The decision to study in your hometown versus going away to a different city to pursue academics is one that troubles the mind of many prospective students. While both have its benefits and drawbacks, it is important to consider how those will affect your chosen academic or professional path. In this article, I will go through some of the pros and cons of studying at home or away to help you decide whichever option will be the most beneficial for your future prospects.
Choosing to Study at Home
Going to university, many will find themselves out of their comfort zone after spending years together with their friends in a familiar environment. For some, entering a wholly different environment can be a daunting task, one that's not to be afraid of. In such instances, being in the comfort of your own home with your family to support yourself along the way can be a very motivating and positive experience. This could allow you to focus wholeheartedly on your academics and career prospects. You don't need to come home after a long day of studying to think about laundry, house chores (hopefully!), and the never ending pile of dishes that always put a hold on your relaxing evening plans.
Choosing to Study Away
On the other hand, university is a time of getting out of your comfort zone and experiencing new environments, people, and exploring yourself. You may feel that you can’t do that at your home as it has many other connotations to your past.

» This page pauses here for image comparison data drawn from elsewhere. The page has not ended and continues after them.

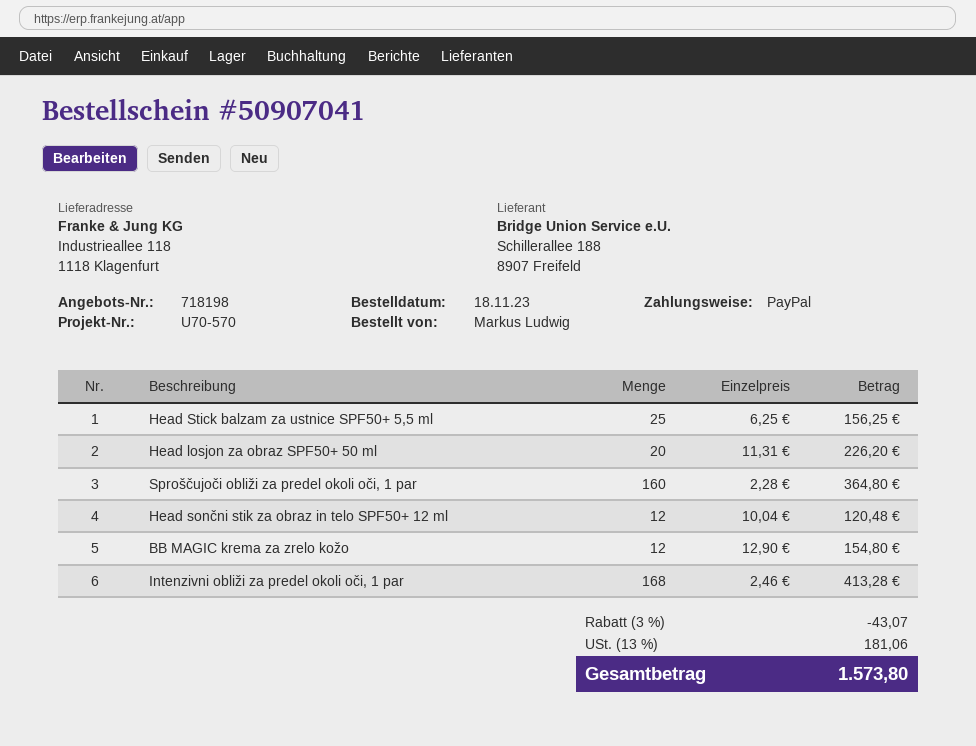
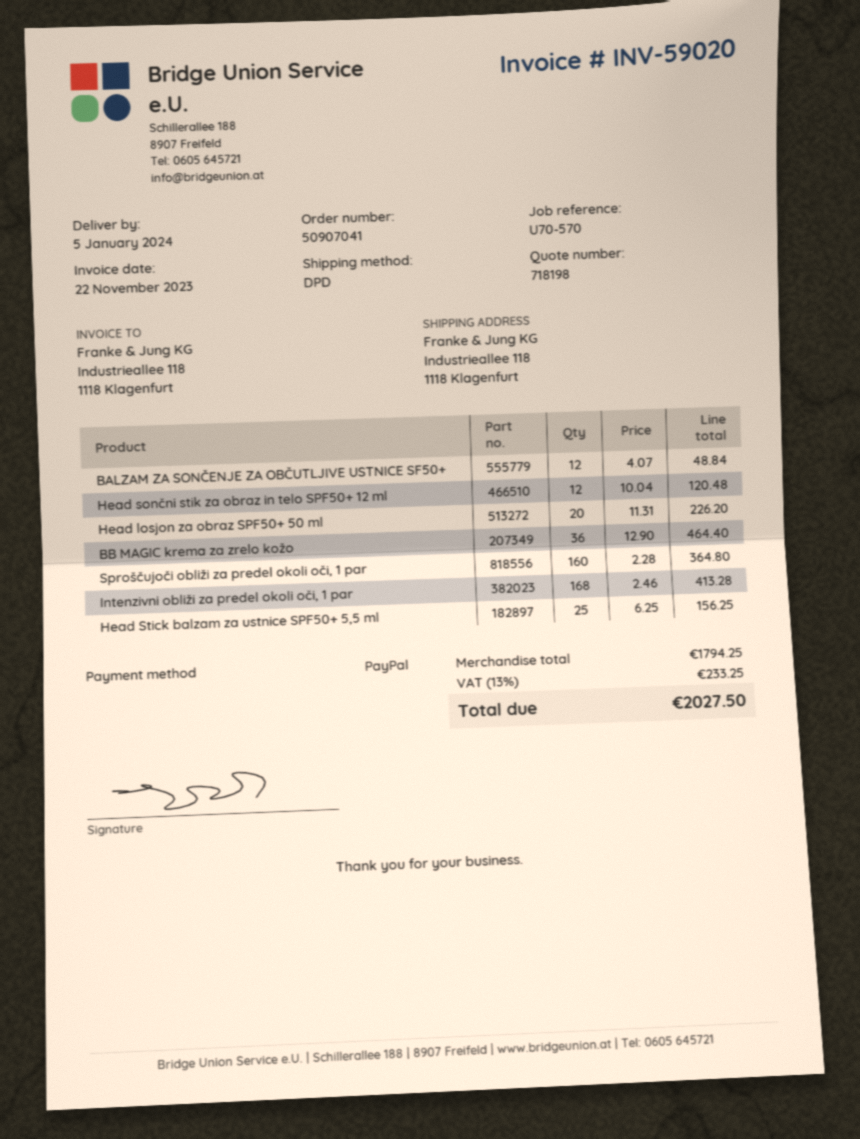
BB MAGIC krema za zrelo kožo: 12 x 12.90 = 154.80 -> 36 x 12.90 = 464.40
BALZAM ZA SONČENJE ZA OBČUTLJIVE USTNICE SF50+: none -> 12 x 4.07 = 48.84
discount: 3% = 43.07 -> none
tax: 13% = 181.06 -> 13% = 233.25
total: 1573.80 -> 2027.50

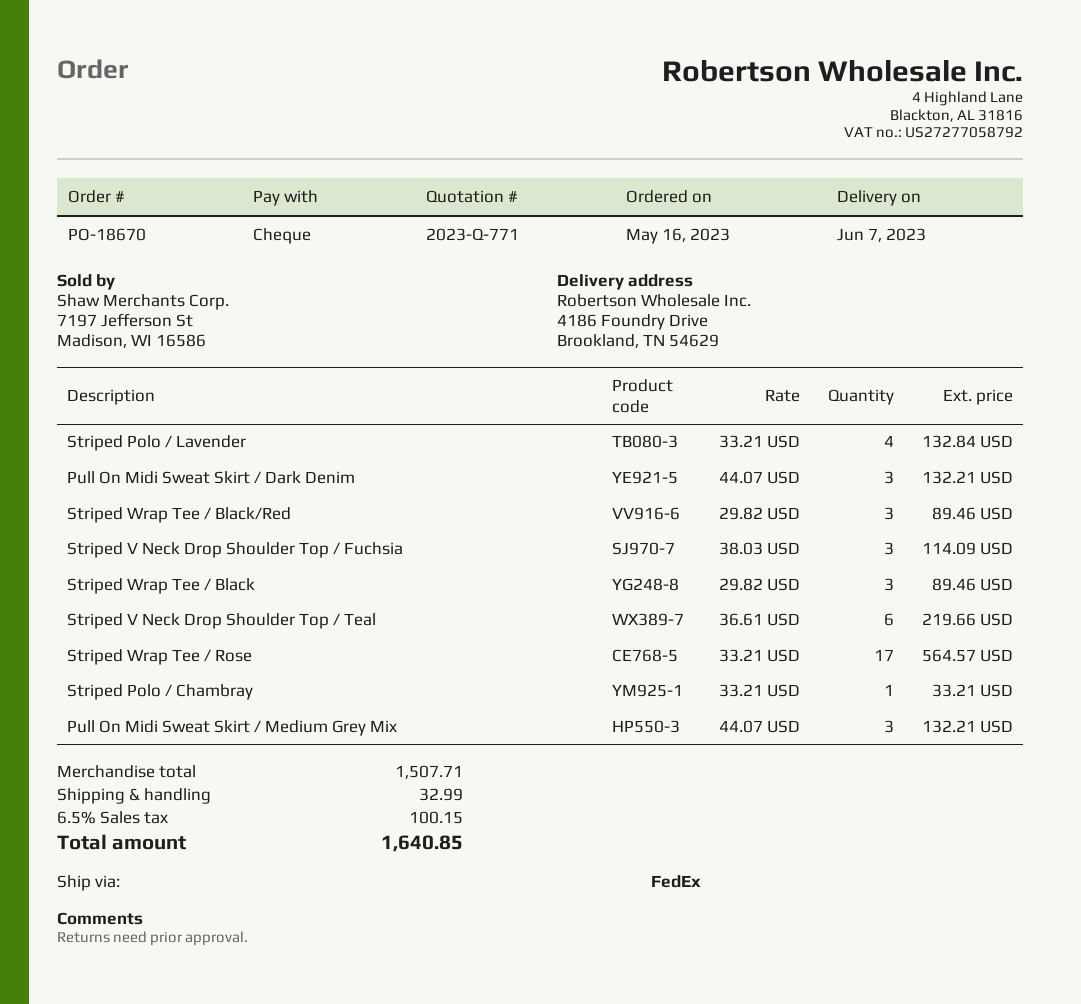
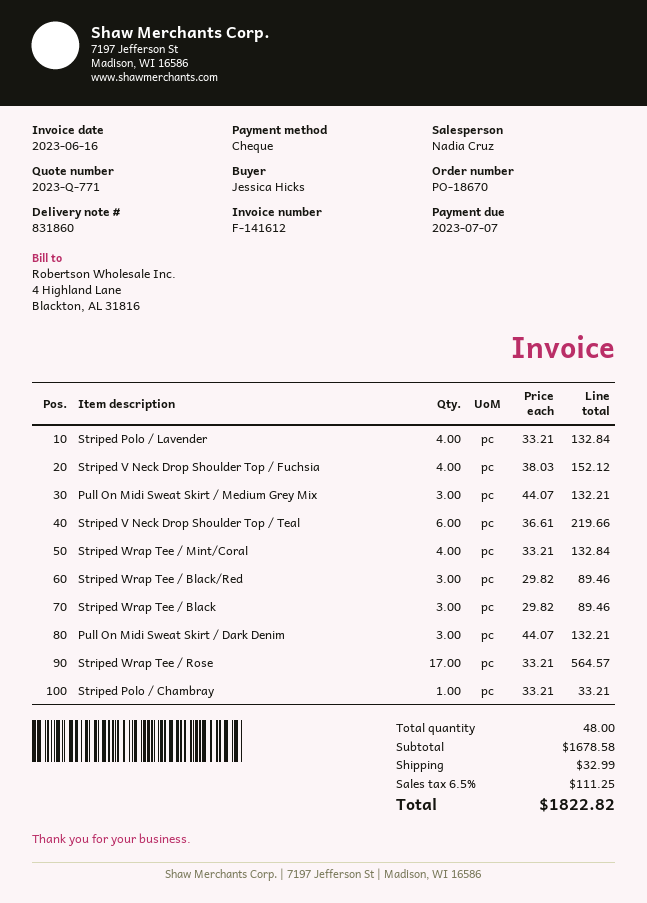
Striped V Neck Drop Shoulder Top / Fuchsia: 3 x 38.03 = 114.09 -> 4 x 38.03 = 152.12
Striped Wrap Tee / Mint/Coral: none -> 4 x 33.21 = 132.84
subtotal: 1507.71 -> 1678.58
tax: 6.5% = 100.15 -> 6.5% = 111.25
total: 1640.85 -> 1822.82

Having a “fresh start” approach to studying away from home can lead you to meeting fellow students in accommodation halls that share common interests and goals. This can be an underrated motivating factor, as the comfort of home could lead you away from your peers grinding out another hour of study together in the library. Living with your peers in university accommodation can also present its own challenges. While the freedom of living practically alone is a change, it comes with the weight of responsibility on its shoulders. The room you left messy in the morning for your lectures is still messy when you come back, and food does not magically appear on the table. Additionally, if studying away for you means going from a small town to a big city, this can really change your understanding of sharing a common space with your peers. Big cities are a different beast to smaller towns and might require a leap of faith, if you will, to get accustomed to.
All things considered, it's mostly up to your plan for your future. A university away might have more resources for your academics but it could also be a challenge you don't feel ready to tackle. Home might be better to get your studies in order, but it could mean losing out on that society you know would get you a good career network if you went away. In the end, the choice is yours to make.